I’m going to leave it at one test here, but we can test all sorts of failure conditions, checking for boundary conditions, values being specified as integers….all sorts.
Since we’ve got two other services, rinse and repeat for multiply and for minus.
Once each of the projects is done, how are we going to test the whole app works. We can do that in one of two ways, either by using dotnet or by using docker.
With dotnet we could go into each of the service projects, and do a dotnet run and then point the frontend app to each of the URLs that dotnet run comes out with, bit clumsy.
If we use a combination of Docker and Docker Compose we can create images of our apps and then get them all to spin up at the same time. If you recall from the Docker tutorial DockerFiles define a single application image. How do we string them all together, if we’ve now got 4+ services.
# Sample contents of Dockerfile, we've got one of these in each service
# Stage 1
FROM microsoft/dotnet:2.1-sdk AS builder
WORKDIR /source
# caches restore result by copying csproj file separately
COPY *.csproj .
RUN dotnet restore
# copies the rest of your code
COPY . .
RUN dotnet publish --output /app/ --configuration Release
# Stage 2
FROM microsoft/dotnet:2.1-aspnetcore-runtime
WORKDIR /app
COPY --from=builder /app .
ENTRYPOINT ["dotnet", "multiplyService.dll"]

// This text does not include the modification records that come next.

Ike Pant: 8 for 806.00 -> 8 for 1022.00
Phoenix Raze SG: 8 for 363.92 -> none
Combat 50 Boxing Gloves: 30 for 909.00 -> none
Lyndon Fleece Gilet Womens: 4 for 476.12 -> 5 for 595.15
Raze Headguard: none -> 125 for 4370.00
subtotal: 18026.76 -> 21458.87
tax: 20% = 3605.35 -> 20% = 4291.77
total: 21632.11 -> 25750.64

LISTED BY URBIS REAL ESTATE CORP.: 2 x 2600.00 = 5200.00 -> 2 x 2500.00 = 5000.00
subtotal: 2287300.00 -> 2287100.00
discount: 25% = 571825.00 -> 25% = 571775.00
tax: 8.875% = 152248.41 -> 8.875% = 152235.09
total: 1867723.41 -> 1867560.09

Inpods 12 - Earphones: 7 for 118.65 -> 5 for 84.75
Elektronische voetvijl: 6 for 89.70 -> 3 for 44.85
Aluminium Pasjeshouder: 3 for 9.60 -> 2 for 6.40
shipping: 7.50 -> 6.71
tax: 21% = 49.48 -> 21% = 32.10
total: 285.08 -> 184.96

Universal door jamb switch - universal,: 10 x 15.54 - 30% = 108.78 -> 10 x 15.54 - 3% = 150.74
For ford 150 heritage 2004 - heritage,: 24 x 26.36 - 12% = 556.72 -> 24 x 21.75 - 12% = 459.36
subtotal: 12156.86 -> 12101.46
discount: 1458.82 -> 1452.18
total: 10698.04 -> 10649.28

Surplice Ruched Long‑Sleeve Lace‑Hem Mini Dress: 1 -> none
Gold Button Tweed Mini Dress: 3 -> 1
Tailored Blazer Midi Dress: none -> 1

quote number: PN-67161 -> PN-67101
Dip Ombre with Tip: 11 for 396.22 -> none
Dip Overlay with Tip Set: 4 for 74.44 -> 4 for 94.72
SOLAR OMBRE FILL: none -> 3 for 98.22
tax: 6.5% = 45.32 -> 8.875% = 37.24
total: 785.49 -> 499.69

What we’ve got below is a docker-compose.yml file, it will build each of the services into images on your local machine, then if you run a docker-compose up it’ll try and run them all.
version: '3'
services:
addsvc:
build: './addService'
ports:
- "18081:80"
minussvc:
build: './minusService'
ports:
- "18082:80"
multiplysvc:
build: './multiplyService'
ports:
- "18083:80"
frontend:
build: './frontEnd'
ports:
- "18080:80"
Lets see that in action:
Now here, we can see each of the images didn’t need a build, they we’re cached so each of the services came up really quickly. If they weren’t in the local repository we would see a long list of build commands, but the end result is the same.
Now it looks as if all the services are listening on the host port 80, which wouldn’t be possible, but if we go back to the docker-compose.yml we can see that each service is mapped to a port in the 1808x range. So we should be able to hit the frontend on localhost:18080 and see our frontend working.
Nice! I accept I’ve skipped over a few applications bits there, but you should be able to see that move from monolith to Microservices architecture.